Thursday, August 23, 2012

Problematicity of minimum wages

We can express a minimum wage as a price floor in each labor market.  Simple models indicate that minimum wages have no effect in high-wage markets and cause unemployment in low-wage markets; the overall effect on unemployment should be relatively low, since the median hourly wage is roughly $16.50.

I don't want to discuss the empirics of the minimum wage here; we'll save that for a future post.  Many arguments about the minimum wage focus on its reduction of quantity of labor demanded, or increase of quantity of labor supplied.  Some focus on unemployment.  Others focus on the infringement of contractual freedom (a perpetual, and to me perplexing, obsession of libertarians).

Rather than use those arguments, I'll argue from a moral perspective: Imposing a minimum wage marginalizes those whose labor is less valuable than the minimum wage indicates and robs them of autonomy and dignity.  This imposition disproportionately affects underprivileged groups, since their lack of privilege translates into labor of lower value.  If we wish to assist underprivileged and marginalized groups, we should find a way to do so that supports their autonomy and dignity, rather than effectively punishing them for having time worth less than the minimum wage.

Pecuniary value exists entirely in the eye of the beholder; an asset is only and precisely as valuable as what others are willing to exchange for it.  I shall refer to pecuniary value as "value."  Market process discovers the pecuniary value of assets and, over time, matches assets to those who place the highest value on them.

One important observation is that value can only be discovered.  It cannot be declared.  One cannot declare, "This home is worth $300,000!" and cause the home to be worth $300,000 --- the home's value can only be ascertained by the bids of those who are interested in purchasing.

We may regard time as an asset: one exchanges time (in the form of giving up alternative uses to perform certain obligations) for money.  The wage rate, reflects the value of one's time.  If people are willing to pay me $35 for an hour of instruction, then an hour of my time is worth at least $35.  (I paper over the distinction between marginal value and value.)

The labor market is an emergent social mechanism involving suppliers of labor and buyers of labor.  It acts to discover the value of each worker's time and match that worker to the employer who values her time most highly.  Each transaction is an approximate lower bound on the value of the time of the worker.

Imposing a floor on the price of labor declares that no employer may purchase time worth less than this bound.  Those whose time is worth less than the bound are shut out from participating in the labor market.  (In practice, they may participate, but will not be formally hired - hence the increase in unemployment.  Or they will participate in informal labor arrangements.)

The minimum wage declares: If your labor is worth less than this wage, you are excluded. You may not participate in this fundamental social institution.  Effectively, a minimum wage sets a minimum worthy value to time and outlaws the employment of people whose time is worth less than that minimum worthy value --- it marginalizes individuals with time less valuable than the wage.

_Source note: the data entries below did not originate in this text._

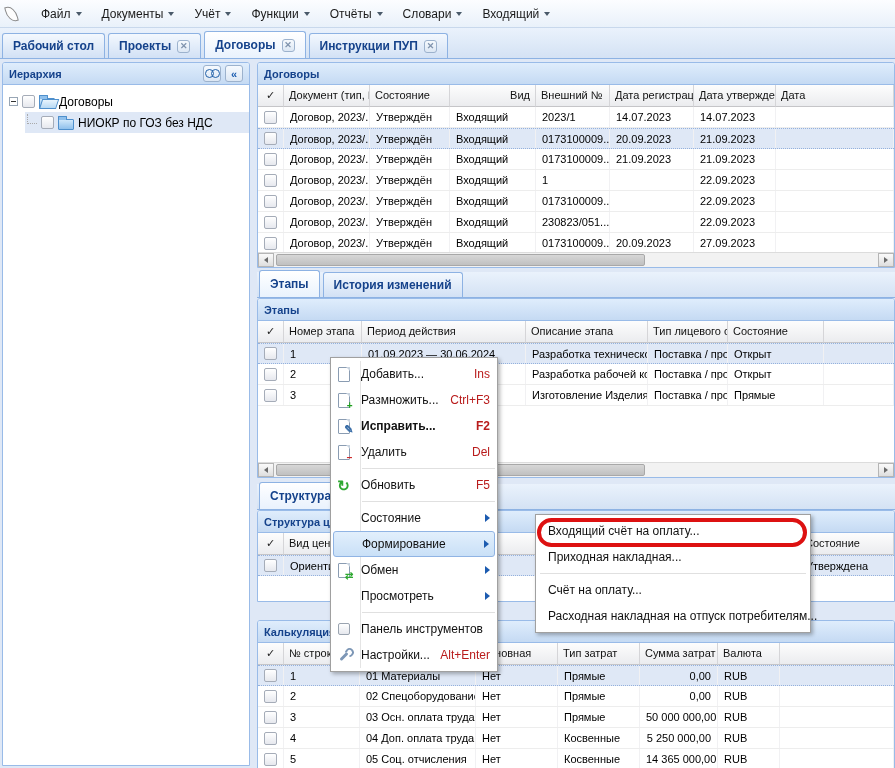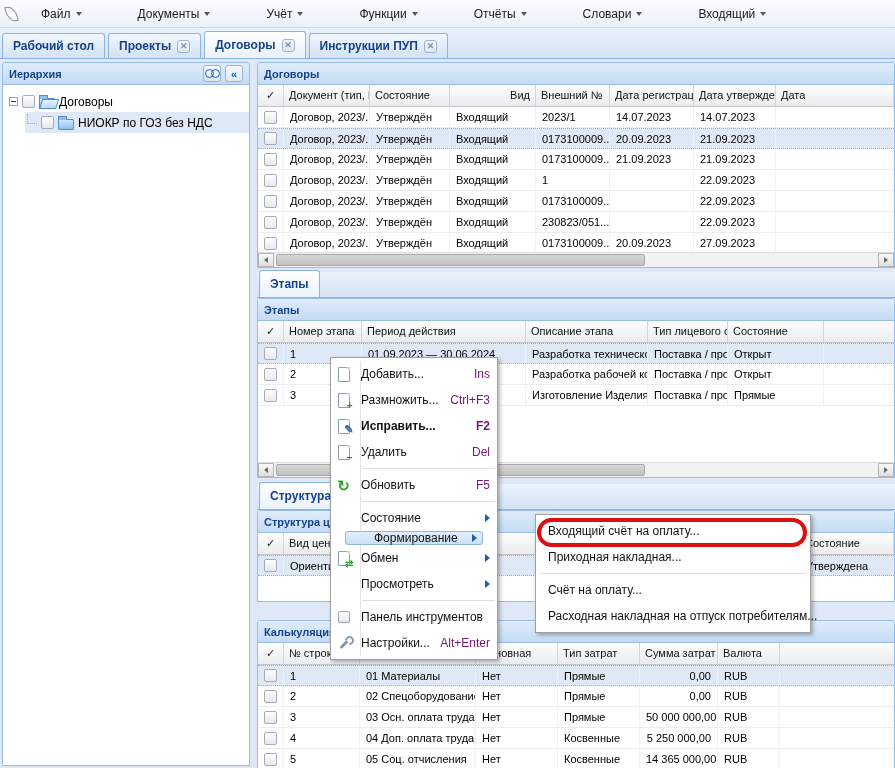--- a/index.html
+++ b/index.html
@@ -134,7 +134,7 @@
 
   <div class="menubar">
     <span class="logo"></span>
-    <span id="menubar-items" style="display: flex; gap: 36px;">
+    <span id="menubar-items" style="display: flex;">
         <span class="menubar-item">
           <span>Файл</span>
           <span class="caret"></span>

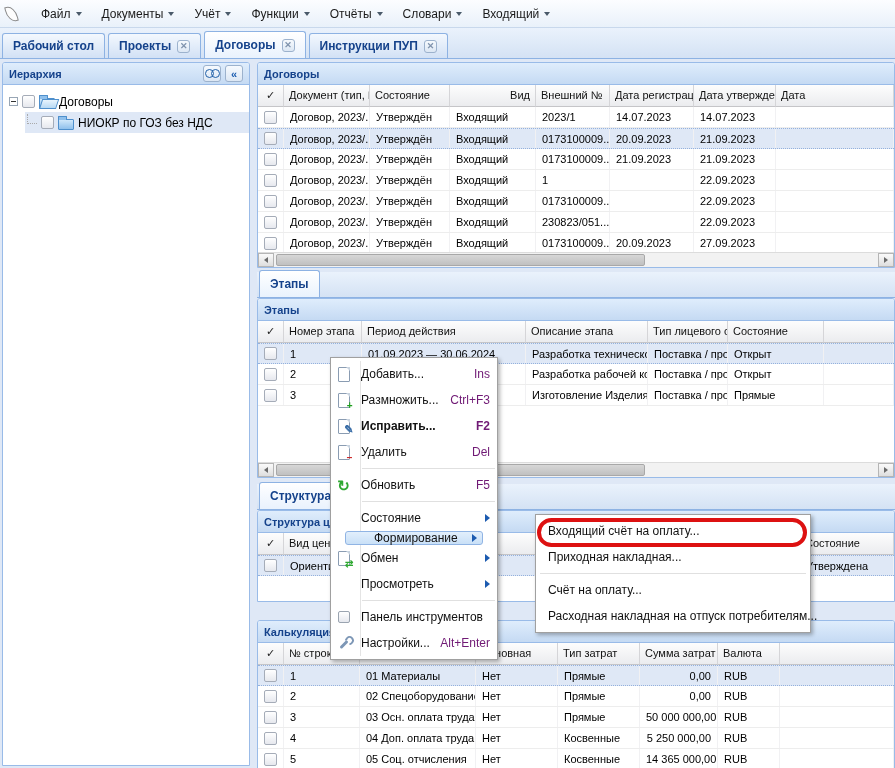--- a/index.html
+++ b/index.html
@@ -333,6 +333,9 @@
       <span class="tab active">
         <span>Этапы</span>
       </span>
+      <span class="tab">
+        <span>История изменений</span>
+      </span>
     </div>
 
   <div class="panel" style="left:257px; top:298px; width:638px; height:180px;">

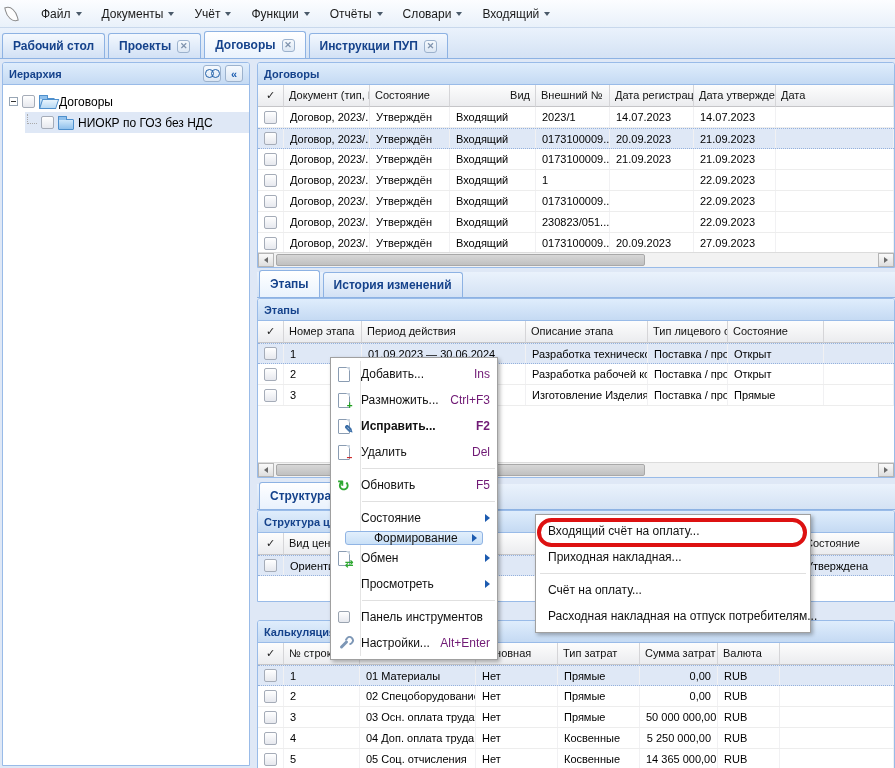--- a/index.html
+++ b/index.html
@@ -93,7 +93,7 @@
   .ctx-item .ico { width:17px; height:17px; flex:none; display:flex; align-items:center; justify-content:center; }
   .ctx-item .lbl { flex:1; white-space:nowrap; color:#111; }
   .ctx-item.bold .lbl { font-weight:bold; }
-  .ctx-item .sc { color:#701a75; white-space:nowrap; }
+  .ctx-item .sc { color:#b91c1c; white-space:nowrap; }
   .ctx-item.bold .sc { font-weight:bold; }
   .ctx-item.hl { background:linear-gradient(#e2effc,#c9e0f7); border:1px solid #90b4e4; border-radius:3px;
     margin:0 14px; padding:0 5px 0 2px; height:14px; }

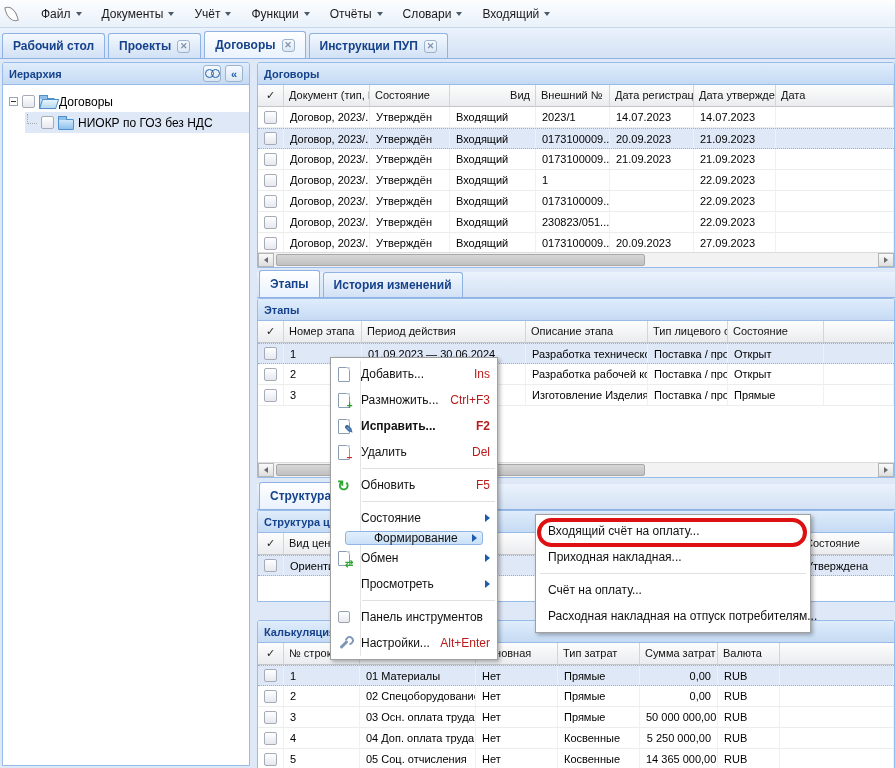--- a/index.html
+++ b/index.html
@@ -96,7 +96,7 @@
   .ctx-item .sc { color:#b91c1c; white-space:nowrap; }
   .ctx-item.bold .sc { font-weight:bold; }
   .ctx-item.hl { background:linear-gradient(#e2effc,#c9e0f7); border:1px solid #90b4e4; border-radius:3px;
-    margin:0 14px; padding:0 5px 0 2px; height:14px; }
+    margin:0 2px; padding:0 5px 0 2px; height:26px; }
   .ctx-sep { height:1px; background:#e0e0e0; margin:3px 2px 3px 31px; }
   .arrow-right { width:0; height:0; border-top:4px solid transparent; border-bottom:4px solid transparent;
     border-left:5px solid #1c5bb0; flex:none; }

This marginalization disproportionately impacts underprivileged groups, whose time is often worth less because of this underprivileging.  Because current employment -- by generating experience and connections, for example -- usually increases the future value of labor, effective minimum wages perpetuate the impoverishment and disenfranchisement of those groups.

In addition to blocking a mechanism that can act to correct social injustice, a minimum wage robs autonomy and dignity from those whose time is worth less than the minimum wage.  Instead of seeking the greatest value for their time, people with time worth less than the minimum wage are forced to either endure a perpetual, humiliating series of rejections, or to operate outside the law, or to simply withdraw from a fundamental social institution.  In our society, participation in the labor market confers a measure of dignity; to eject a person from the labor market, to bar him from participation, is to strip him of dignity.

Perhaps minimum wages are instituted as a mere signal of group affiliation, or in a misguided attempt to help underprivileged groups, rather than as a mechanism to perpetuate social inequity and drive underprivileged groups outside the confines of the law.  In any case, the moral impact of a minimum wage is to strip of dignity those it affects.  It serves to create outlaws and reinforces existing structures of oppression.

If we truly wish to help underprivileged groups whose labor is worth little, we should do so in a way that preserves their dignity and autonomy and does not drive them outside of the law in search of betterment.  We should do so in a way that respects basic, unquestionable human rights to shelter and sustenance without depriving already-impoverished people of more opportunities to participate in society and better themselves.

Edit 3:20 pm, 8/23:

A friend points out that in some cases --- where markets do not nearly approximate free --- there may be a power differential that acts in wage negotiations.  In this case, a minimum wage law not only shuts out those with labor worth the least, but those who have the least power.  Instead of permitting them to exercise what little power they can, it simply removes them from the process.  We create the illusion of empowerment, when in reality those who have the least power are simply barred from participation.

If we wish to empower the least privileged, most marginalized, we need a system of social insurance that actually empowers them, rather than shutting them out of a fundamentally dignifying social process.  A minimum wage removes options and strips dignity; a healthy social insurance system would give additional options, truly empowering the least privileged people in our society, giving them dignity and autonomy.